WORK TO BE COMPLETED >>
Lines from the records below that contain the word "prints" are to be copied out.

DATA RECORDS >>
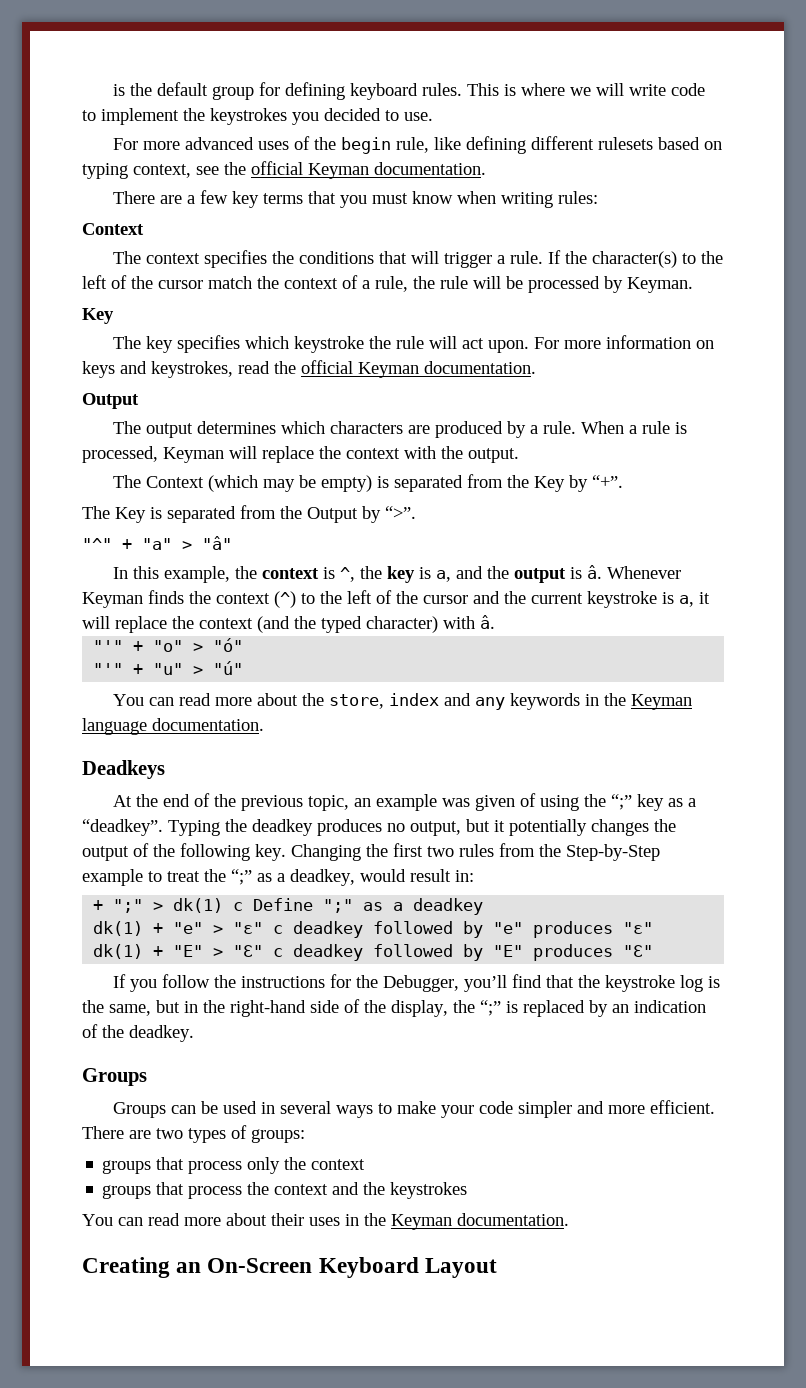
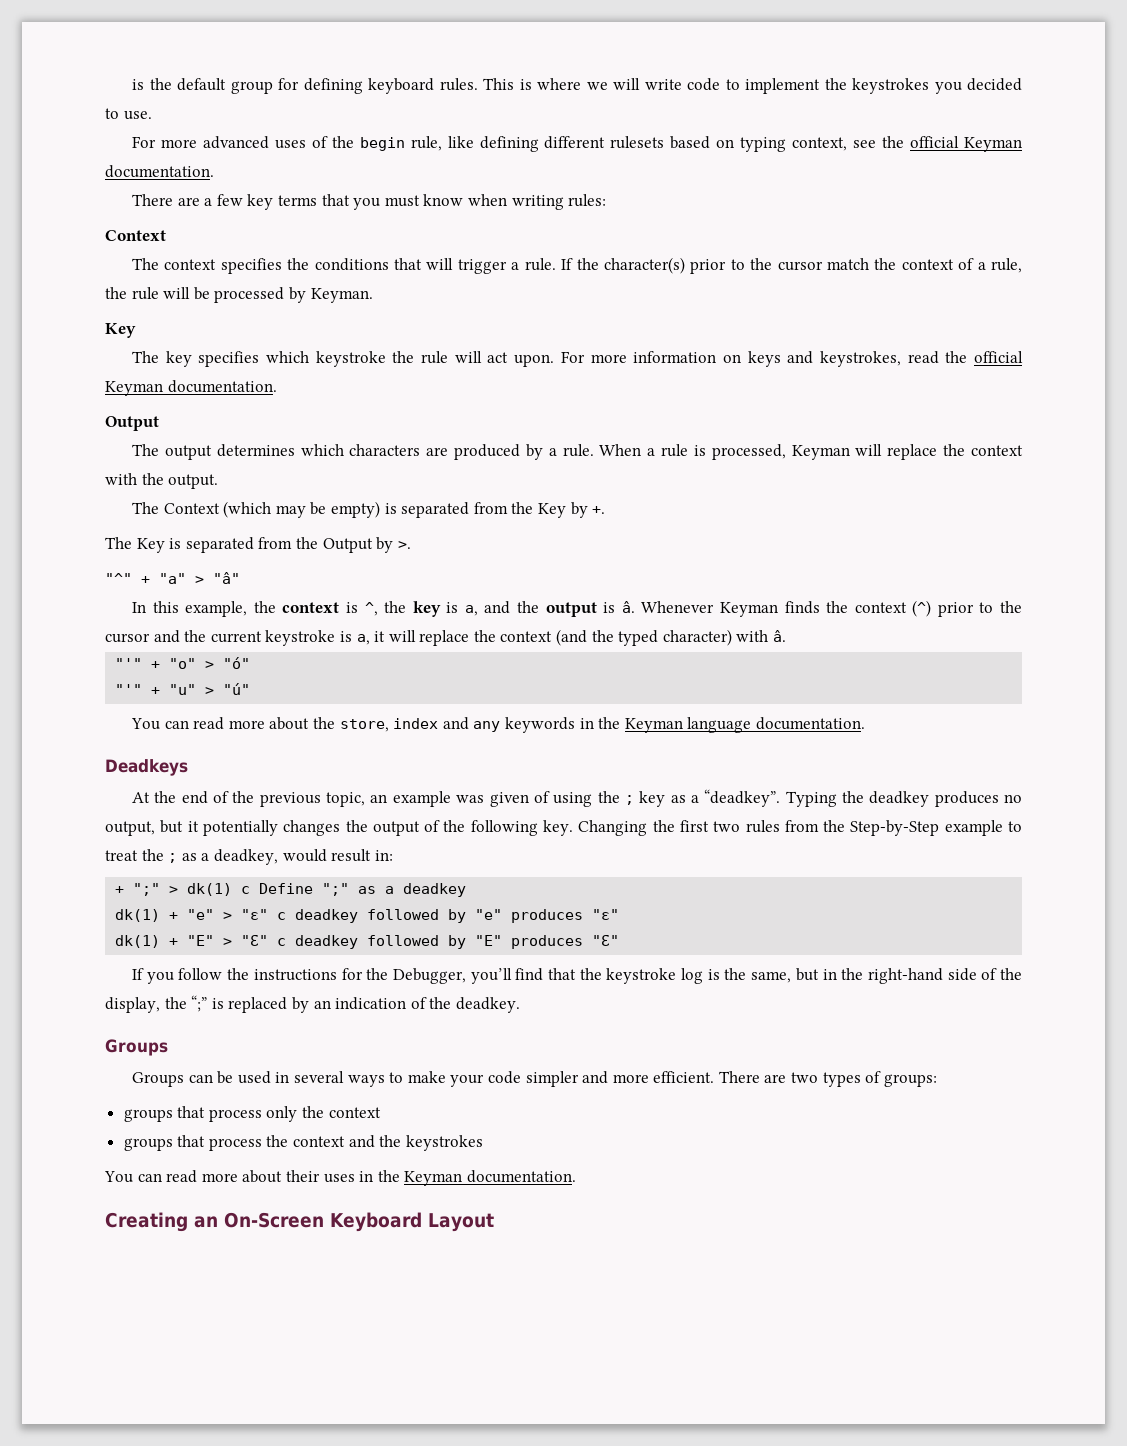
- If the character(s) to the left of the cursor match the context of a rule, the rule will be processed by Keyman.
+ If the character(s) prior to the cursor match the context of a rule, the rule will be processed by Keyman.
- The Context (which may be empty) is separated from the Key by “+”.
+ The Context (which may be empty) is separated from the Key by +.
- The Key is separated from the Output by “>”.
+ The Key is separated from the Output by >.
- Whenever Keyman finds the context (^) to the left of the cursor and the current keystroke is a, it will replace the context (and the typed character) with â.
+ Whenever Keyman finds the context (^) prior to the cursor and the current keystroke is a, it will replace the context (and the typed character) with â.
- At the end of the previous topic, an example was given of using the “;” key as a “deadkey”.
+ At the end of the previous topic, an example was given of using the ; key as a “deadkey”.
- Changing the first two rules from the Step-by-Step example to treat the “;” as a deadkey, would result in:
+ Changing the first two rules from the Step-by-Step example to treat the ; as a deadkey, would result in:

...

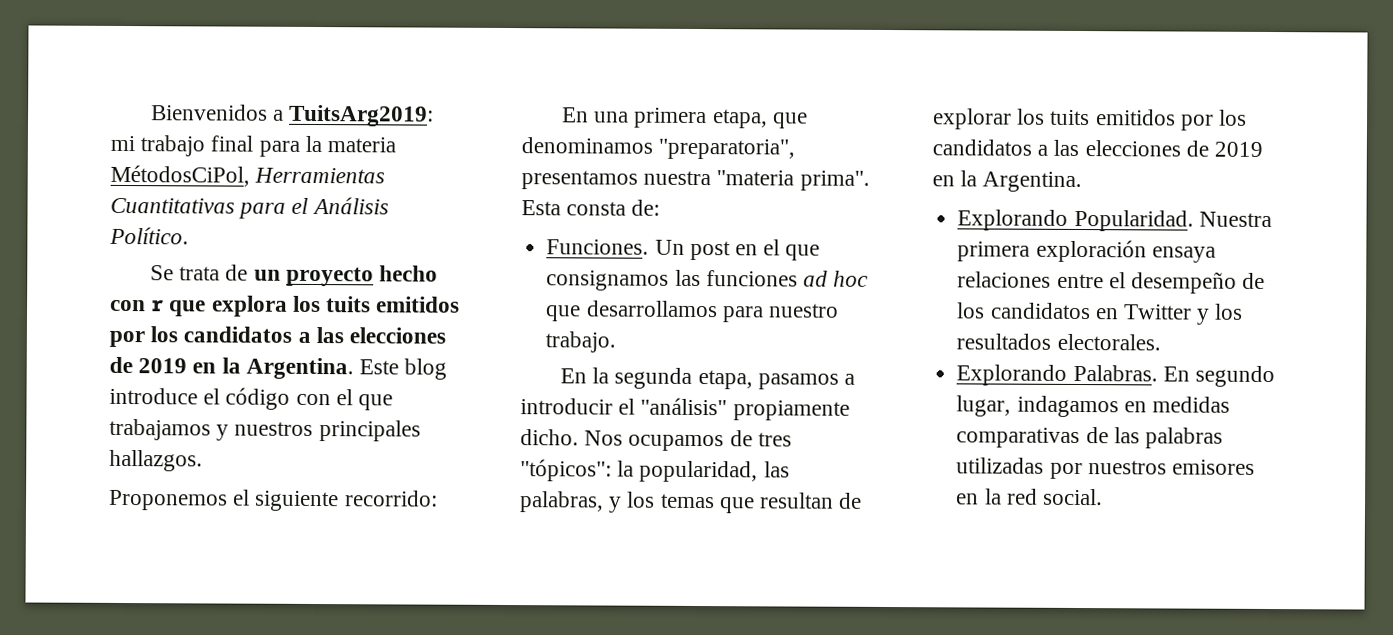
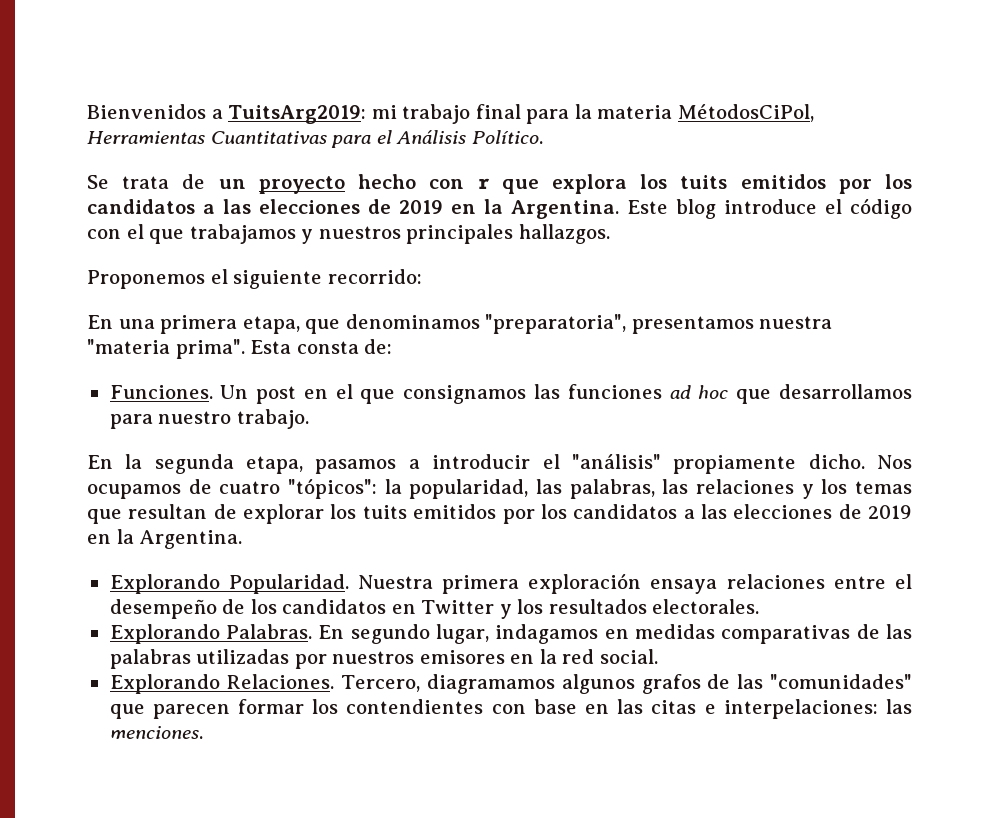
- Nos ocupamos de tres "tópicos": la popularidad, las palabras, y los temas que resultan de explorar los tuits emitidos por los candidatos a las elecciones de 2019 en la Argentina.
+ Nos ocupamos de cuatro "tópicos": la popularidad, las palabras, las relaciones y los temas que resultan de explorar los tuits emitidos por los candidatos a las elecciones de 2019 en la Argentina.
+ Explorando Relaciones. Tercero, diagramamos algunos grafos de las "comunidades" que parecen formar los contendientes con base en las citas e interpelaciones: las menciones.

---

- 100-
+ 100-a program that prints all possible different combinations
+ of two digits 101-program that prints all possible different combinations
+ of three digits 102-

SOLUTION BELOW >>
+ 100-a program that prints all possible different combinations
+ of two digits 101-program that prints all possible different combinations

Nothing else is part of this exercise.